[Data excerpts]
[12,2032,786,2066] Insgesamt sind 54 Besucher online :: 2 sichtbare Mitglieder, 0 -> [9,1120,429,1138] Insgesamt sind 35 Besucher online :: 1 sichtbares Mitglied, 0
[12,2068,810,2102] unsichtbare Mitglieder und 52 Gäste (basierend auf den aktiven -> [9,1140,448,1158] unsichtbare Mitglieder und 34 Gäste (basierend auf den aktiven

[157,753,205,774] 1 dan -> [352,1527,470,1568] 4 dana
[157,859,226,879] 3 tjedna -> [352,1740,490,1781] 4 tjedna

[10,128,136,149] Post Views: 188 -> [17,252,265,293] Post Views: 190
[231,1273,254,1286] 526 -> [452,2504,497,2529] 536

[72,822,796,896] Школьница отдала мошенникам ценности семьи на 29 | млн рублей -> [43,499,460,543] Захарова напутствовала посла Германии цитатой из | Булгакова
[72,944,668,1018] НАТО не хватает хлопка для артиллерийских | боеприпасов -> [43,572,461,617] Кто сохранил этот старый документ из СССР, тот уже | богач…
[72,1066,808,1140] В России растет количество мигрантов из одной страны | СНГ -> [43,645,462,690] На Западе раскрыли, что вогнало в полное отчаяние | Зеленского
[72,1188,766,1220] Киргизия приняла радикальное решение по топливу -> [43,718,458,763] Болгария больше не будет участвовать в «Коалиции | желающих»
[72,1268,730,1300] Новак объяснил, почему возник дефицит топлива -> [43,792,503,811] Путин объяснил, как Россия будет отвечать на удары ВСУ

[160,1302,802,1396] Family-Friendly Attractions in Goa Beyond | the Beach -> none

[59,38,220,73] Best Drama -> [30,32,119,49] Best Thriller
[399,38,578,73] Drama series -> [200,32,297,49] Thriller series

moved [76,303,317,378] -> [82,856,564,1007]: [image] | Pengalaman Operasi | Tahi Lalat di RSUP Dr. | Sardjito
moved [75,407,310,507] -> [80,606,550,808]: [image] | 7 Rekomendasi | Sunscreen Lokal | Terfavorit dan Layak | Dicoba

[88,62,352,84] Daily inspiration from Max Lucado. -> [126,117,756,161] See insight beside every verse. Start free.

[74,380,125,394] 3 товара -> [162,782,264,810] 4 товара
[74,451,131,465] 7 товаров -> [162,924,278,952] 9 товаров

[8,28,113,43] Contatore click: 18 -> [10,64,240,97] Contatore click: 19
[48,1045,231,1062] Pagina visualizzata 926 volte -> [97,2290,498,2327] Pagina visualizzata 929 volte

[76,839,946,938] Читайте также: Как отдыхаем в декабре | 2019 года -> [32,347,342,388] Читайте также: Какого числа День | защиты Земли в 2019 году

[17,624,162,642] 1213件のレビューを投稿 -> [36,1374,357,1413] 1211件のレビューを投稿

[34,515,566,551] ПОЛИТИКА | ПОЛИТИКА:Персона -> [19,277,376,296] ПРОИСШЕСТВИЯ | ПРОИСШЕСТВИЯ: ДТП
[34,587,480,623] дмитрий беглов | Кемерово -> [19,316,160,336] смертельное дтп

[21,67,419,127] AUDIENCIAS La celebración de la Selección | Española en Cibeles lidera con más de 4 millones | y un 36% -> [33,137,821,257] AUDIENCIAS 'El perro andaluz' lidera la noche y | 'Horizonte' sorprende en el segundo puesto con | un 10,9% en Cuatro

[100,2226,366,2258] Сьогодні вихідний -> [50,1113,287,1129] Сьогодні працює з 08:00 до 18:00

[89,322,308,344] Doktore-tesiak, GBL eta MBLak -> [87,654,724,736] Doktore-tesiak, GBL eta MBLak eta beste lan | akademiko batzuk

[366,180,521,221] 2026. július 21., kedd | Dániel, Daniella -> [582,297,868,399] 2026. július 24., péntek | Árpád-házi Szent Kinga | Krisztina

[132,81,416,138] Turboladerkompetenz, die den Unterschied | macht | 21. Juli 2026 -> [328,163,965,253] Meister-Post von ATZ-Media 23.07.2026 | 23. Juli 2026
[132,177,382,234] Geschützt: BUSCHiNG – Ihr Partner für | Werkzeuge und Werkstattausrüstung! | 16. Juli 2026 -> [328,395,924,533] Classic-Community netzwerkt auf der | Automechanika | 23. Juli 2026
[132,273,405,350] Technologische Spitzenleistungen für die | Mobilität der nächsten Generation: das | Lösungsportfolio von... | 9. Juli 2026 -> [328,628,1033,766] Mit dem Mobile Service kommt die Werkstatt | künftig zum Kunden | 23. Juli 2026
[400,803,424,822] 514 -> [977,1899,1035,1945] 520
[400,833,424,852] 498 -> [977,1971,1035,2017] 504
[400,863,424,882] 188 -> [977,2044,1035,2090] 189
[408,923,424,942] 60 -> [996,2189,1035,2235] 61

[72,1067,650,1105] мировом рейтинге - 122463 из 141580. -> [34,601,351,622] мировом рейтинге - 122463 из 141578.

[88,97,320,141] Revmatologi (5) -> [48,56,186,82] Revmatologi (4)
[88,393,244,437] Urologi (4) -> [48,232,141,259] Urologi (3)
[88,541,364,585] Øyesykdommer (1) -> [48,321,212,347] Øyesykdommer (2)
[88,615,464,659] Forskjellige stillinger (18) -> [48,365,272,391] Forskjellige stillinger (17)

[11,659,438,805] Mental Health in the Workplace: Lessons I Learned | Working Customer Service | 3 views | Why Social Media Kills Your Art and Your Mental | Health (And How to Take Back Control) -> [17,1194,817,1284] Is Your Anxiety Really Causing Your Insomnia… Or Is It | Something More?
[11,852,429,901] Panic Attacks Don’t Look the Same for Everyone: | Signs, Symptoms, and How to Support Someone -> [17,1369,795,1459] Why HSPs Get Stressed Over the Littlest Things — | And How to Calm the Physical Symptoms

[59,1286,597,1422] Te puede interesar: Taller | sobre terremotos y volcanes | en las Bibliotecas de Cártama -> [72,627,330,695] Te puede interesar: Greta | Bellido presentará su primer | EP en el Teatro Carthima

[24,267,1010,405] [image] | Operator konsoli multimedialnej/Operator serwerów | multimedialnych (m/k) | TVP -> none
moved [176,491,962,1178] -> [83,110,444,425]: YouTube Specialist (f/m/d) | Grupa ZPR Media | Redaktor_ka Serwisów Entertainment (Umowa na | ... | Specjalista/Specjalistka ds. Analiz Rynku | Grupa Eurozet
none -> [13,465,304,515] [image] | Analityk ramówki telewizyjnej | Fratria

= TASK REQUIREMENTS =
All lines in the data above from the one with "[21,67,419,127] AUDIENCIAS La" through the one with "[100,2226,366,2258] Сьогодні вихідний" must be repeated exactly, and no others.

= SOLUTION BELOW =
[21,67,419,127] AUDIENCIAS La celebración de la Selección | Española en Cibeles lidera con más de 4 millones | y un 36% -> [33,137,821,257] AUDIENCIAS 'El perro andaluz' lidera la noche y | 'Horizonte' sorprende en el segundo puesto con | un 10,9% en Cuatro

[100,2226,366,2258] Сьогодні вихідний -> [50,1113,287,1129] Сьогодні працює з 08:00 до 18:00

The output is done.